Habibullah Rafi, an Afghan academic and
historian, said that through 40 years of violence and war in Afghanistan, there
have been many cycles of reprisal. But the sheer ubiquity of social media now
has seemed to widen the circle of outrage over acts of violence, and to stoke
calls for revenge over and over.
In the comments section of the video where
Afghan soldiers were beating Taliban fighters, one Facebook user wrote that the
leaders of the Taliban would watch this video. “After that, it’s on you how
they treat arrested soldiers.”
Other Facebook users sympathetic to the
Taliban retaliated by posting pictures of Afghan women being searched by forces
of the American-led coalition, saying the Afghan Army facilitated such
dishonor. In Afghanistan’s conservative society, women are often kept away from
even the gaze of friends, let alone from the touch of strangers.
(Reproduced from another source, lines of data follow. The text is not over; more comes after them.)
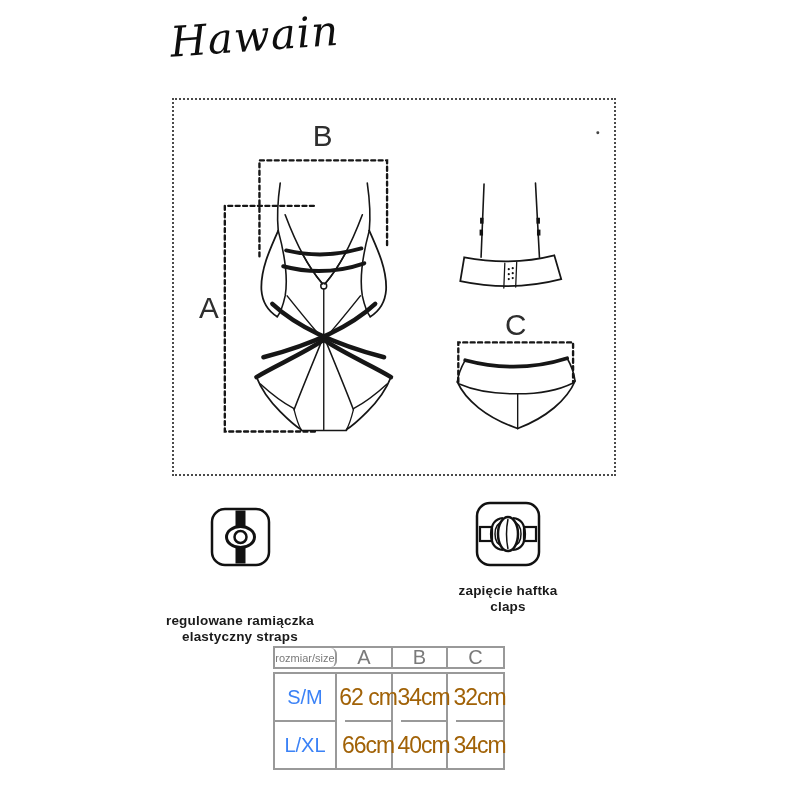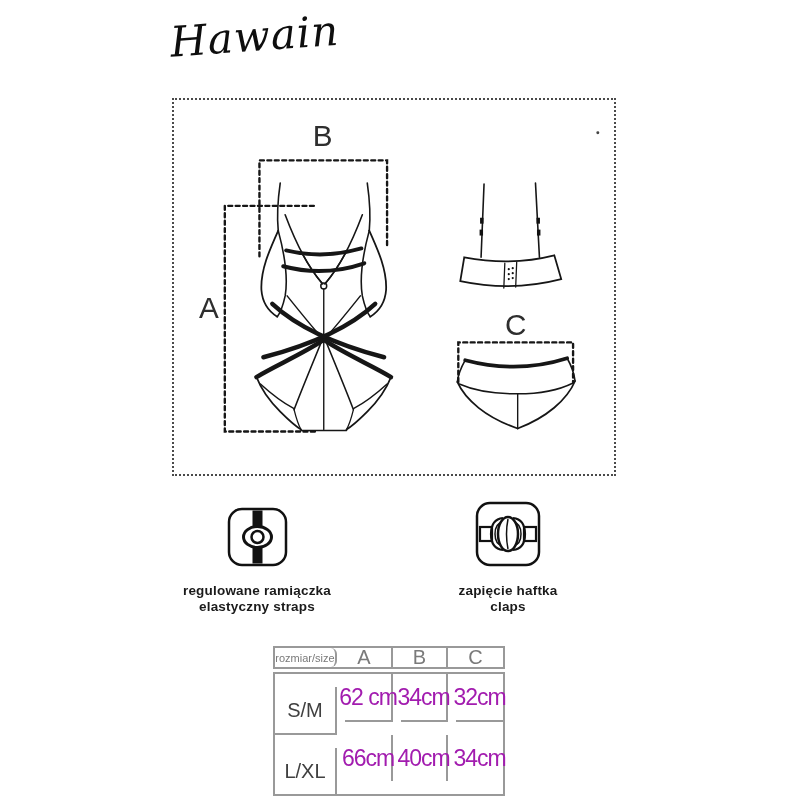"regulowane ramiączka" .f1 { gap: none -> 30px; left: 167px -> 150px }
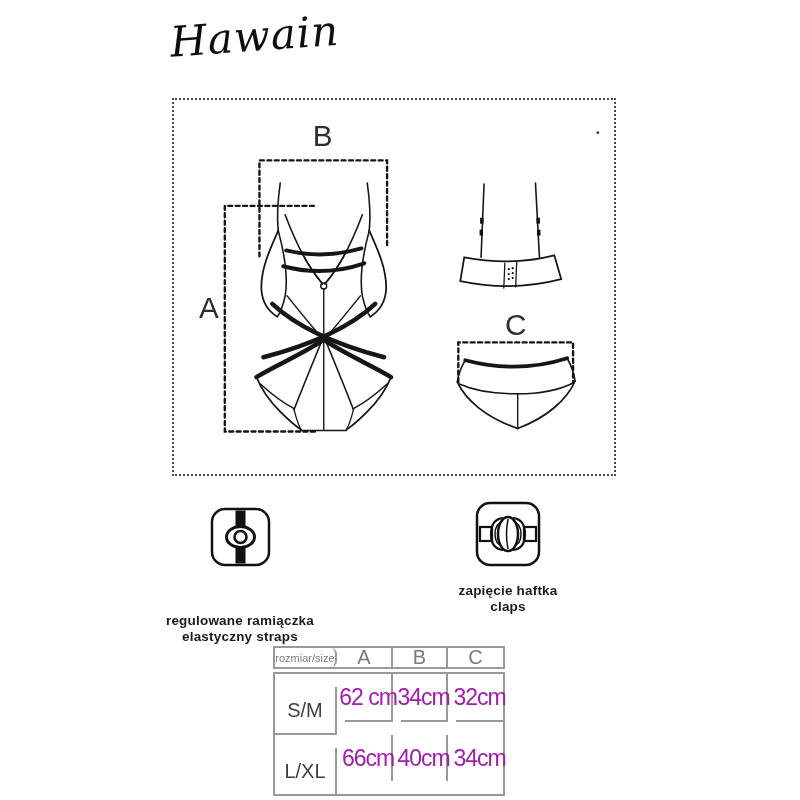"S/M" .st-row-label { color: #404040 -> #3b82f6; margin-top: 13px -> none }
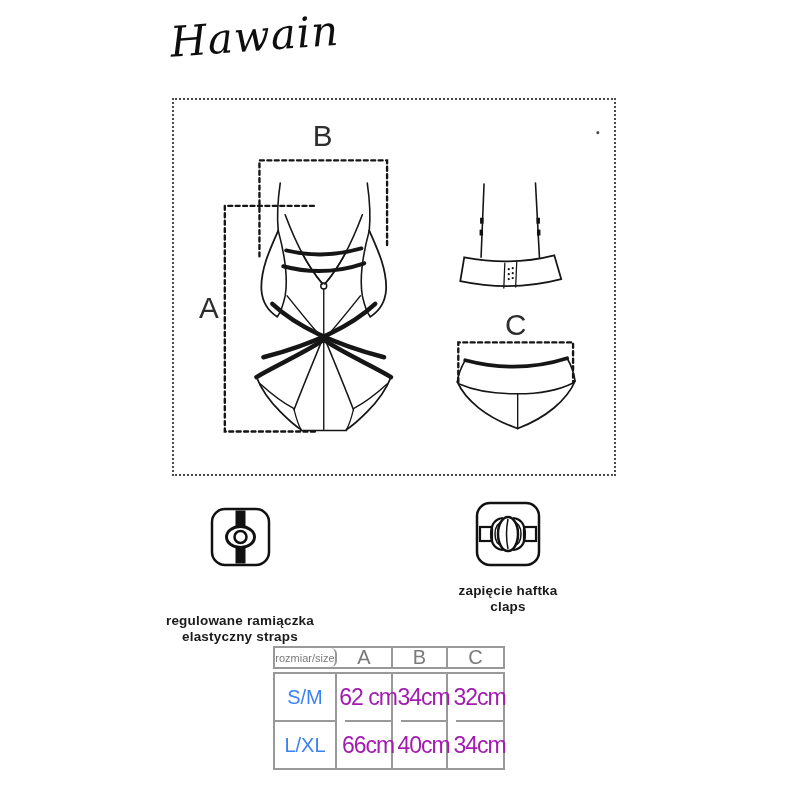"62 cm" .st-value { color: #a21caf -> #a16207 }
“Such videos will open the path for
revenge-taking and personal enmity after peace,” Mr. Rafi said. “If the
government keeps reminding of violence committed by the Taliban, and if the
Taliban keeps sharing videos of violence by government forces, even if there is
a peace deal the fighting could continue in the country because those fighting
men will go after their revenge.”
In the 1980s, the Soviet-backed communists
disappeared thousands of Afghans affiliated with, or seen as sympathetic to,
the American-backed Islamist guerrillas. When the guerrillas swept into Kabul,
they not only went after the affiliates and the property of those associated
with the former government, they also started fighting each other over the
vacuum of power, sending the country into anarchy.
The most recent wave of reprisals involved
the Taliban and the small pocket of Northern Alliance fighters that resisted
the Taliban’s sweep of the country in late 1990s.
Whenever the Taliban advanced after strong
resistance, particularly in the north, they would resort to brutal tactics of
killings and indiscriminate destruction. When their regime fell after the American
invasion in 2001, many of those who had been on the receiving end allied with
the United States military and came after the Taliban.
Rahima Jami, a member of the Afghan
Parliament, is among Afghan politicians who urge caution in a peace deal, and see
the road ahead as extremely difficult. The Taliban’s desire for the return of
the power they lost has now been wrapped in a sense of vengeance, she says.
“I personally don’t believe that there will
be peace after a deal with the Taliban,” Ms. Jami said. “The group will try to
get the whole government, and as all the other political parties are armed they
will not agree and then fighting will start — a civil war, with fighting on
each street, and it will continue for many years.”
In recent years, the war has largely become
one fought by Afghans on both sides, with tens of thousands dead. Except for
rare occasions, the United States presence has mostly been reduced to air
support. As the war has spread, most of the bloodiest fighting happens between
groups from the local community, leaving a legacy of blood feuds.
Abdul Baqi Samandar, an Afghan activist,
urged the leadership on both sides to tread carefully. He said the foot
soldiers showed a capacity for acceptance during the brief cease-fire last
year, when the Taliban and Afghan fighters mingled and posed for photos. But
the leadership needs to be careful, he added, with what kind of ideas they
drill into their fighters during the final sprint.
“Our leaders, including the government,
should create the literature of peace,” Mr. Samandar said. “They should
convince fighting men on their side that they cannot clean blood with blood.”